Ransomware gangs extorted an estimated $456.8 million from victims throughout 2022, down about 40% from the record high of $765 million recorded in the previous two years.

According to data from blockchain analytics firm Chainalysis, this drastic drop in ransomware profits is not due to fewer attacks, but to victims refusing to pay hackers.

2022 has been one of the busiest years for ransomware activity, with thousands of strains of file-encrypting malware targeting organizations of all sizes.

However, likely due to declining profits, among other reasons, the average ransomware lifespan has dropped from 153 days in 2021 to just 70 days in 2022.

The year was marked by the end of Operation Conti and the emergence of new ransomware-as-a-service businesses like Royal, Play and BlackBasta.

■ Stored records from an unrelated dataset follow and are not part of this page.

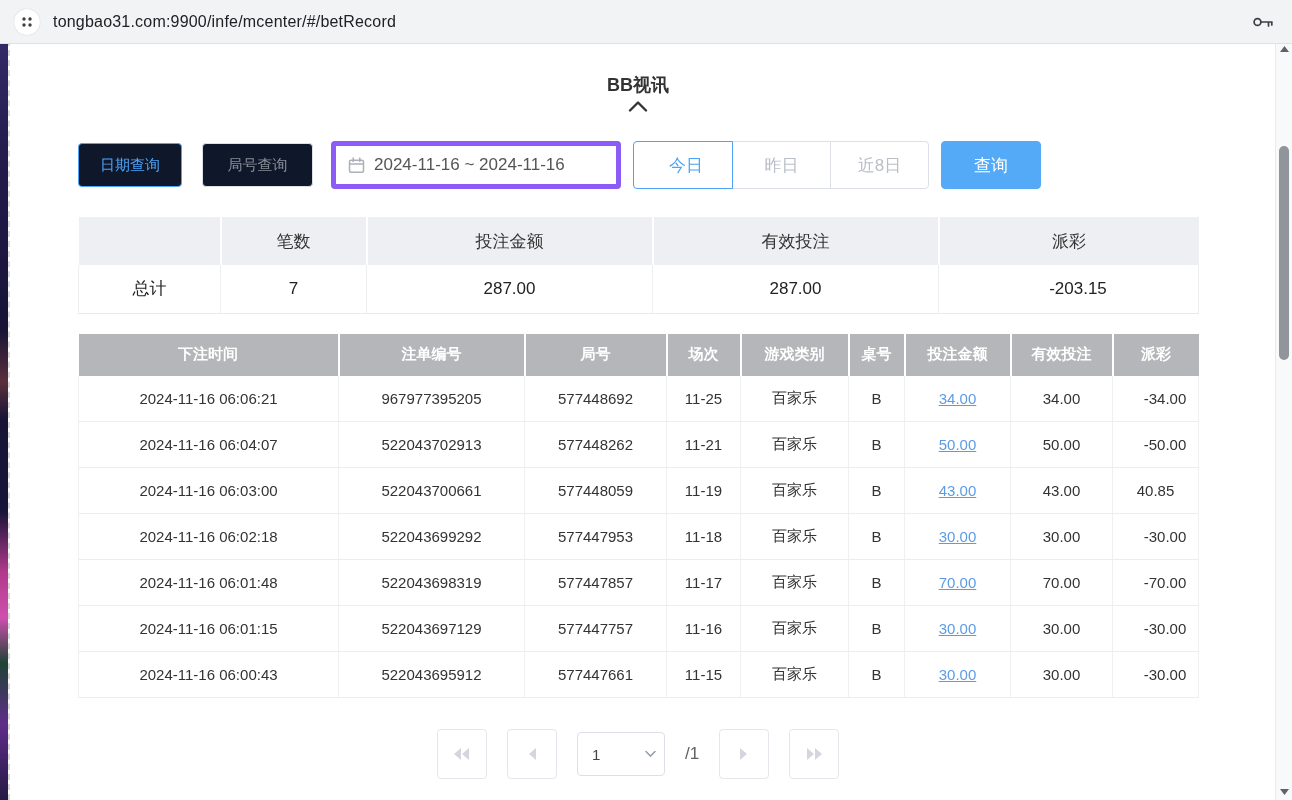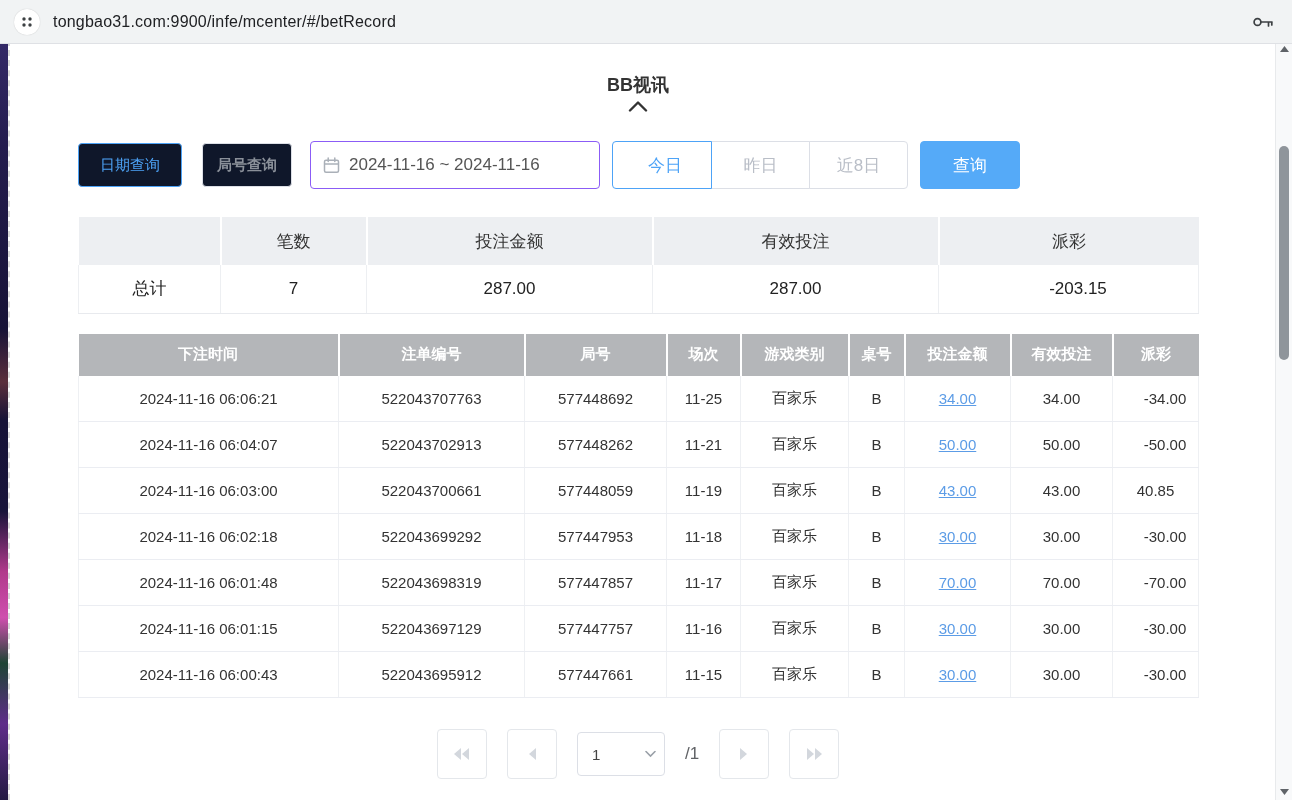--- a/index.html
+++ b/index.html
@@ -50,7 +50,7 @@
   .filters{display:flex;align-items:center;margin-top:25px;}
   .btn{border-radius:4px;background:#0f172a;cursor:pointer;font-family:inherit;}
   .btn-date{width:104px;height:44px;border:1px solid var(--accent);color:var(--accent);font-size:15px;}
-  .btn-round{width:90px;height:44px;border:1px solid #dcdfe6;color:#8a9099;font-size:15px;margin-left:20px;font-weight:bold;}
+  .btn-round{width:111px;height:44px;border:1px solid #dcdfe6;color:#8a9099;font-size:15px;margin-left:20px;}
   .date-input{
     margin-left:18px;width:290px;height:48px;border:1px solid #8b5cf6;border-radius:4px;
     display:flex;align-items:center;gap:9px;padding:0 12px;color:#555;font-size:17px;

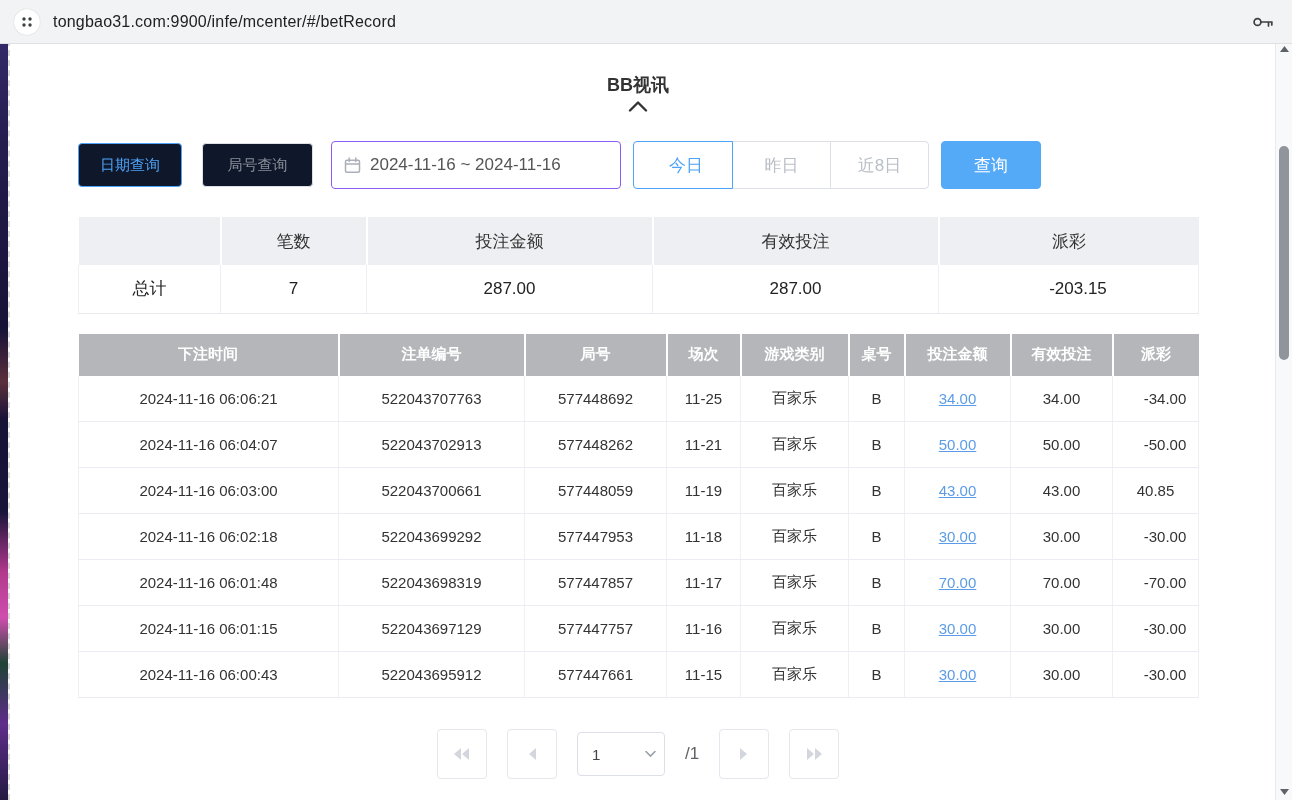--- a/index.html
+++ b/index.html
@@ -52,7 +52,7 @@
   .btn-date{width:104px;height:44px;border:1px solid var(--accent);color:var(--accent);font-size:15px;}
   .btn-round{width:111px;height:44px;border:1px solid #dcdfe6;color:#8a9099;font-size:15px;margin-left:20px;}
   .date-input{
-    margin-left:18px;width:290px;height:48px;border:1px solid #8b5cf6;border-radius:4px;
+    margin-left:18px;width:290px;height:48px;border:5px solid #8b5cf6;border-radius:4px;
     display:flex;align-items:center;gap:9px;padding:0 12px;color:#555;font-size:17px;
     cursor:pointer;background:#fff;
   }

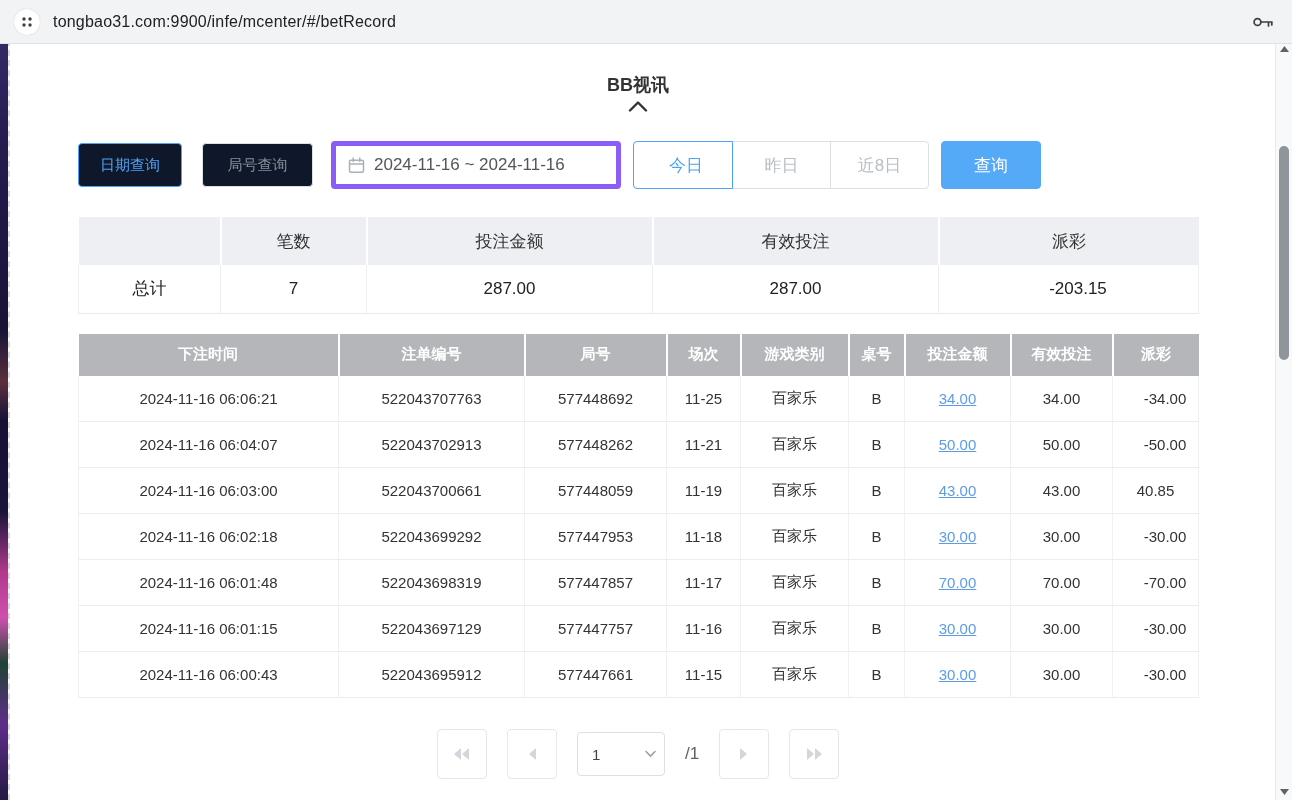--- a/index.html
+++ b/index.html
@@ -234,7 +234,7 @@
       <tbody>
           <tr>
             <td>2024-11-16 06:06:21</td>
-            <td>522043707763</td>
+            <td>967977395205</td>
             <td>577448692</td>
             <td>11-25</td>
             <td>百家乐</td>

Meanwhile, ransomware operators LockBit, Hive, Cuba, BlackCat and Ragnar have maintained a relatively steady flow of victims throughout 2022.

The victims will not pay

Despite the multiple extortion tactics employed by ransomware operators – for example file encryption, DDoS attacks, threats to leak stolen data or to notify data protection authorities of a breach – an increasing number of victims refuse to respond to requests from threat actors.

Cyber-intelligence firm Coveware says there’s been an identifiable trend since 2019 in its stats, showing that victim payment rates are steadily declining.

In 2019, 76% of ransomware victims opted to pay the ransom while only 24% faced the consequences instead. This trend changed in 2022, as 59% of victims chose not to pay the ransom.

The past year has marked an important psychological turning point for both forwards and defenders. 2022 was the first year that more ransomware victims chose not to pay. This change in behavior highlights a change in the perception and approach to dealing with ransomware attacks.

This change can be attributed mainly to three things:

1. Victims realize that paying the ransom does not guarantee that they will get their files back and threat actors will delete the stolen files.
2. Public perception of ransomware attacks has matured, and data leaks resulting from these incidents tend to have a muted effect on brand reputation.
3. Organizations follow better backup strategies that are also required for ransomware coverage insurers, often giving them a way to restore their IT infrastructure in the event of an attack.

Even though victims are handling ransomware attacks differently than two years ago, completely discouraging operators by not paying them is still a distant goal.

As long as the percentage of paying victims is large or hackers are taking larger sums from higher value targets, ransomware attacks will be a current threat.